En pleine polémique douloureuse et dramatique sur l’assassinat de Mgr Jean-Marie Benoit Bala, marquée par la volonté affirmée du système gouvernant de le maquiller en suicide, les évêques du Cameroun se sont affichés ce mercredi avec le Secrétaire Général de la présidence de la République.
Ce mercredi était jour d’ordination épiscopale à Yokaduma. Mgr Paul Lontsié Keuné, évêque nommé du diocèse éponyme, prenait possession de son siège apostolique.
La cérémonie avait lieu au stade municipal et elle était présidée par Mgr Piero Pioppo, Nonce apostolique au Cameroun et en Guinée Equatoriale, consécrateur principal. Il était assisté de Mgr Eugeniusz Juretzko, O.M.I, évêque émérite dudit diocèse, et Mgr Dieudonné Watio, évêque de Bafoussam.
Comme on en a pris l’habitude, le chef de l’Etat y était représenté. Et c’est Ferdinand Ngoh Ngoh, le Secrétaire Général de la présidence de République qui s’y est collé. Selon des personnes présentes à la cérémonie, l’ambiance n’était pas vraiment festive, malgré la circonstance heureuse.
Au lendemain de la publication d’un communiqué signé du Procureur de la République en charge de l’enquête pour « mort suspecte » de Mgr Jean-Marie Benoit Bala, concluant à la noyade et dont implicitement au suicide, il est assez logique que l’épiscopat se sente outré, lui qui a indiqué, sans ambages le 13 juin dernier, que « Mgr Jean-Marie Benoit Bala a été brutalement assassiné ».
Une présence malvenue pour de nombreux observateurs, fidèles et non chrétiens. Pour l’extrême majorité de l’opinion, l’Eglise aurait pu et même dû se passer de cette présence « narquoise et hypocrite ». Pourtant, les évêques se sont quand-même offert une photo « de famille » avec le représentant de Paul Biya.
« Inacceptable »
« Comment les évêques ont-ils pu accepter la présence de ce monsieur à cette cérémonie ? ». La question rhétorique de Bibiane O. revient sur toutes les lèvres. « Ces images me sont en travers de la gorge », affirme Simon B., un chrétien outré.
« Pour moi, c’est purement et simplement de la traîtrise. Un peu comme si les évêques se rendaient complices de l’assassinat de Mgr Bala », s’insurge Françoise K.

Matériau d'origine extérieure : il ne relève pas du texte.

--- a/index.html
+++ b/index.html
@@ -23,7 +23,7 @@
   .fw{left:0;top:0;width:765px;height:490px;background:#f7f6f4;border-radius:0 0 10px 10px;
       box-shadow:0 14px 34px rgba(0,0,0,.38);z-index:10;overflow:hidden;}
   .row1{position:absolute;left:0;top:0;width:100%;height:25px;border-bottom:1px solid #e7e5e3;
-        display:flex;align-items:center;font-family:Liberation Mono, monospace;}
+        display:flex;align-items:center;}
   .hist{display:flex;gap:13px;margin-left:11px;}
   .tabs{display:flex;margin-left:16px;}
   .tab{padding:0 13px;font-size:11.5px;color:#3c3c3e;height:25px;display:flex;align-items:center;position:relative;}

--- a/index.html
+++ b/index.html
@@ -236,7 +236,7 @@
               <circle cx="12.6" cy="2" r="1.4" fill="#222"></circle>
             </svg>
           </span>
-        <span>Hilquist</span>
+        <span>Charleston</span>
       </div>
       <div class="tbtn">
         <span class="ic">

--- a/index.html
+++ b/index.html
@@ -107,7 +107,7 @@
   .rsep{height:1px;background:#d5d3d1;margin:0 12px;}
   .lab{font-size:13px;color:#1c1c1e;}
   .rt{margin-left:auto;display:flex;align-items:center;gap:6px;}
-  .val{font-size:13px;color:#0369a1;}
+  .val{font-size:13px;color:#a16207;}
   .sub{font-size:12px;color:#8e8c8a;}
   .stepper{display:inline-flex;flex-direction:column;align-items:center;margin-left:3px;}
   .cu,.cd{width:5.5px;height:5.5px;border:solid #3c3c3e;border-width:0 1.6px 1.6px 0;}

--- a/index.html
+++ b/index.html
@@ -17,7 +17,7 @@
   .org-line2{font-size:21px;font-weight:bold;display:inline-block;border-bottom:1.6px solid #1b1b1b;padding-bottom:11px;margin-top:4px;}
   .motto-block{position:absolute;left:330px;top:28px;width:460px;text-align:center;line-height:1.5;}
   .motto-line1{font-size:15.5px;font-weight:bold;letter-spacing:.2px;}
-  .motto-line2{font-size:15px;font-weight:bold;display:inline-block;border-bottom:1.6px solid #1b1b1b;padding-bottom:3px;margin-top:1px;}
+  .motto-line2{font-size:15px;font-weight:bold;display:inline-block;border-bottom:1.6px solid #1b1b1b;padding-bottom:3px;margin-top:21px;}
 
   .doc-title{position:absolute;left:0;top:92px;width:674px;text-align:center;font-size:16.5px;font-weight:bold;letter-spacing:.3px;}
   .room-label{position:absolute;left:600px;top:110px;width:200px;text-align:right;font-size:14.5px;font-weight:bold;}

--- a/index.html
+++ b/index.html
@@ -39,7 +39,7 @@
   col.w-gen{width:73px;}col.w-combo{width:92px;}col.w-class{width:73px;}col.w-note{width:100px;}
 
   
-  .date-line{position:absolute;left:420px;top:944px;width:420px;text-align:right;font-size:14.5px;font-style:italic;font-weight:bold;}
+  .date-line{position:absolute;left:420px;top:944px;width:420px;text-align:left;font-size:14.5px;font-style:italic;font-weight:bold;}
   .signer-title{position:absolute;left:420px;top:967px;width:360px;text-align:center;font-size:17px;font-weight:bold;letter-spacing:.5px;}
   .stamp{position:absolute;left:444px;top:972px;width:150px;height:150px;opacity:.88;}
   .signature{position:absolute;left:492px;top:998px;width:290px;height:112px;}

Etienne T., pour sa part, remet en cause l’attitude générale de l’épiscopat depuis le décès de Mgr Bala. « C’est à croire que les évêques ne se préoccupent pas des inquiétudes et de la souffrance des fidèles », s’indigne-t-il, éploré. Avant de poursuivre : « Seigneur, ais pitié de nous ! ».
Pour Madelaine A., une non catholique très marquée par le drame de Mgr Bala, « c’est simplement la preuve les évêques n’ont pas saisi la gravité de la situation. » « C’est cette proximité coupable et avilissante qui rend l’Eglise catholique et ses pasteurs vulnérables, complices et inefficaces face aux hommes politiques et leurs vices », assène-t-elle.
Face à cette avalanche de critiques, une source ecclésiale rassure : « Les évêques sont bien conscients du drame que vivent les camerounais et les chrétiens catholiques en particulier. Ils le vivent avec eux. Et même avec davantage de gravité encore ». Mais « ils sont avant tout les apôtres de la paix, de l’amour et de la miséricorde. Ils n’œuvrent pas selon le corps et les émotions, mais selon l’Esprit. Et cette présence est la preuve que le Seigneur n’a pas encore épuisé sa miséricorde et que sa main reste tendue en faveur des auteurs de ce meurtre atroce ».
Pour autant, notre clerc reconnait que « si les évêques venaient à s’aligner sur les conclusion du Procureur, ce sera le discrédit total ». Il est aussi d’avis que l’Eglise doit revoir ses rapports avec les puissances publiques et économiques, pour redevenir une force libre et indépendante.
« Vue la dimension que la concussion a prise, suggère-t-il, je crois qu’il faut nécessairement passer par l’inimitié pour rétablir l’équilibre ». L’occasion devrait normalement faire le Larron.